New inter title introduced in the season premiere.

With the reveal of The CW's 2009-10 schedule, it was announced the series would be returning to its original Tuesday 8:00 pm Eastern/7:00 pm Central, as a lead-in to Melrose Place. 90210 is produced by CBS Television Studios with executive producer Rebecca Sinclair.

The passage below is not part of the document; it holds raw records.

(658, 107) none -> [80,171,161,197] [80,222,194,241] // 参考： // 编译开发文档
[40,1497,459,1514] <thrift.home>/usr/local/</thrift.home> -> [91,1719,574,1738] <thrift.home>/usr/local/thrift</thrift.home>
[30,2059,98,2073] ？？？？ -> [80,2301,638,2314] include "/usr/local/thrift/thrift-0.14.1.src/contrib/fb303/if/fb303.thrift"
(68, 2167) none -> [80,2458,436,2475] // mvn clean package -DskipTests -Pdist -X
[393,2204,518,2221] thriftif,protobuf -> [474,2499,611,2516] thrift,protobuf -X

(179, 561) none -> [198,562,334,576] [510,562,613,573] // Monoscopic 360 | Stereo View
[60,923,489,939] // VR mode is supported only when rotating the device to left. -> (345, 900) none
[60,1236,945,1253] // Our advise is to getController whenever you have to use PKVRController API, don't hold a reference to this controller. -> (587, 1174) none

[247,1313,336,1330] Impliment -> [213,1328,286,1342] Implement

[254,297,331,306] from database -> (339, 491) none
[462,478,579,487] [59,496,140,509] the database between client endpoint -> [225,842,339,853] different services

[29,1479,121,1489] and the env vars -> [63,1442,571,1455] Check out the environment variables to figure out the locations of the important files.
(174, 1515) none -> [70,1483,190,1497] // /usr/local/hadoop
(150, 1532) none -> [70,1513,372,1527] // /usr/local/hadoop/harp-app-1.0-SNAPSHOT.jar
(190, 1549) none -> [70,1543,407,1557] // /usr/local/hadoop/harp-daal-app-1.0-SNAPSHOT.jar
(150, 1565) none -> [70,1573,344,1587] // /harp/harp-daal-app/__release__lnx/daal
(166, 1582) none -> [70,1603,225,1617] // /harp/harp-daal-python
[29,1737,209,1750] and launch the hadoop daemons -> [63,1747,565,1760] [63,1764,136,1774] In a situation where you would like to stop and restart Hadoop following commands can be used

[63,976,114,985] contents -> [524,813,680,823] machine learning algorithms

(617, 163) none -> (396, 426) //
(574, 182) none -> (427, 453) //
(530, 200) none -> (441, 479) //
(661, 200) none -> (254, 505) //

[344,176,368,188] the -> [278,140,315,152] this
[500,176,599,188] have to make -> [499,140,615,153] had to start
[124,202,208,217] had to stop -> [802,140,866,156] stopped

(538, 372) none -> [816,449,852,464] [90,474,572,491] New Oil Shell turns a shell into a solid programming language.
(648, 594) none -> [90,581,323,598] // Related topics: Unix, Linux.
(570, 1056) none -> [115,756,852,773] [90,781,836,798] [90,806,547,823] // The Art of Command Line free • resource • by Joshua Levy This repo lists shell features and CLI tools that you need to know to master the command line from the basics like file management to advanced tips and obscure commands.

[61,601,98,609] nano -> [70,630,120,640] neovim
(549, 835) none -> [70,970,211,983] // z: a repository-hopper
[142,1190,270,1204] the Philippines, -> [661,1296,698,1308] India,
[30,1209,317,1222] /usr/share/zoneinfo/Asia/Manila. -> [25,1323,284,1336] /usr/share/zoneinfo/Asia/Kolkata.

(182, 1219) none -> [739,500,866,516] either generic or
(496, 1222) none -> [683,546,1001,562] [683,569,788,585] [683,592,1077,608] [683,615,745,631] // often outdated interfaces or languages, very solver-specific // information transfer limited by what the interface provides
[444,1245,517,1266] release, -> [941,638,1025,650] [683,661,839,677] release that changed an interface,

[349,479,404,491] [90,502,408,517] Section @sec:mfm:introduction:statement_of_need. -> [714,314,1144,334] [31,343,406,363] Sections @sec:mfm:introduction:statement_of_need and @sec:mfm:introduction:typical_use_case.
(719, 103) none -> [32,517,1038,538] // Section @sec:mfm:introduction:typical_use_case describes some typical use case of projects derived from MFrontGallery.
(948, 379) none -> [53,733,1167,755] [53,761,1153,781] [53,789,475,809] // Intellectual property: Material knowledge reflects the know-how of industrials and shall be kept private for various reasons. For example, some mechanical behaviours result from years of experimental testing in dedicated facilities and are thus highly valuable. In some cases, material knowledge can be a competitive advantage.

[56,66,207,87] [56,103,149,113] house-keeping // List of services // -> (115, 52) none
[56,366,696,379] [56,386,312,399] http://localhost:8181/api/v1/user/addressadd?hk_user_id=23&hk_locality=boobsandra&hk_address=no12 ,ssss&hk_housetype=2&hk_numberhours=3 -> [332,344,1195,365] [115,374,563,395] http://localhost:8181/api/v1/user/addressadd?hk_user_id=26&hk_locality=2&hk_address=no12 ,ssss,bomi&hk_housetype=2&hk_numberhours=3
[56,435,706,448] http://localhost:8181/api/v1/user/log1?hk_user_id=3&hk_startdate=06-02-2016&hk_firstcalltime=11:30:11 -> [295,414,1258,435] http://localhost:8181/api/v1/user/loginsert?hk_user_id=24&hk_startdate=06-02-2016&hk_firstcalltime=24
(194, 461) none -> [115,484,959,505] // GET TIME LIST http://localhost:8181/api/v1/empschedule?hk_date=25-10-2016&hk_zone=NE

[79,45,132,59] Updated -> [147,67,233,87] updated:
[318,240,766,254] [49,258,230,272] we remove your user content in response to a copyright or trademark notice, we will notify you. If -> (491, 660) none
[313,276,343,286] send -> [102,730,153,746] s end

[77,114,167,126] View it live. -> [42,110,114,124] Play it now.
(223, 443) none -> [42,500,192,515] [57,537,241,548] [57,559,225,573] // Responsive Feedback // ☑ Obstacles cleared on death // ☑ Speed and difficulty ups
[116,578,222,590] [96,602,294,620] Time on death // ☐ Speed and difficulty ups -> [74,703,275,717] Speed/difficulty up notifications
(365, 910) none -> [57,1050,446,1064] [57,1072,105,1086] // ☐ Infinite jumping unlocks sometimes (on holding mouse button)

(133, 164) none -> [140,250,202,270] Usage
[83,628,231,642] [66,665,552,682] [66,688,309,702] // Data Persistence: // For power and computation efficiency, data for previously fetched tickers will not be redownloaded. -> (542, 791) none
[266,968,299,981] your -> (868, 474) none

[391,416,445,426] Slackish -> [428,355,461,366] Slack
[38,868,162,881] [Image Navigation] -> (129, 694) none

When Sinclair took over the series, she said she felt the show needed a "complete overhaul" and hired new writing staff, a new producing director, a new DP, built new sets and new wardrobe for all the cast. With the takeover, Sinclair also introduced a new inter title and opening credits, the cast list now appears after the sequence has finished. The premiere was written by Sinclair and directed by Stuart Gillard.

===Cast===

If Gossip Girl is about youth in New York, I want to [make 90210] about youth in L.A. and Beverly Hills.
— —Rebecca Sinclair on a new direction for the series.

New executive producer Rebecca Sinclair said that second season will rely much less on original characters Jennie Garth, Tori Spelling and Shannen Doherty to boost ratings. As part of the changes, the season also promotes Matt Lanter as Liam Court from a recurring character from the 16th episode to a regular character, while character Ethan Ward (Dustin Milligan) was released from his contract due to the producers feeling his character had reached its conclusion.

Trevor Donovan was cast as a charming, tennis prodigy and movie star son who is also Adrianna's first boyfriend. Former Law & Order actress Elisabeth Röhm signed on for at least one episode, as a socialite that locked horns with Naomi. Rumer Willis guest starred for several episodes as Gia, a "punky, cute lesbian who isn't afraid to speak her mind." On July 20, 2009, E! Online reported that actor John Schneider had been cast as Liam's plastic surgeon stepfather.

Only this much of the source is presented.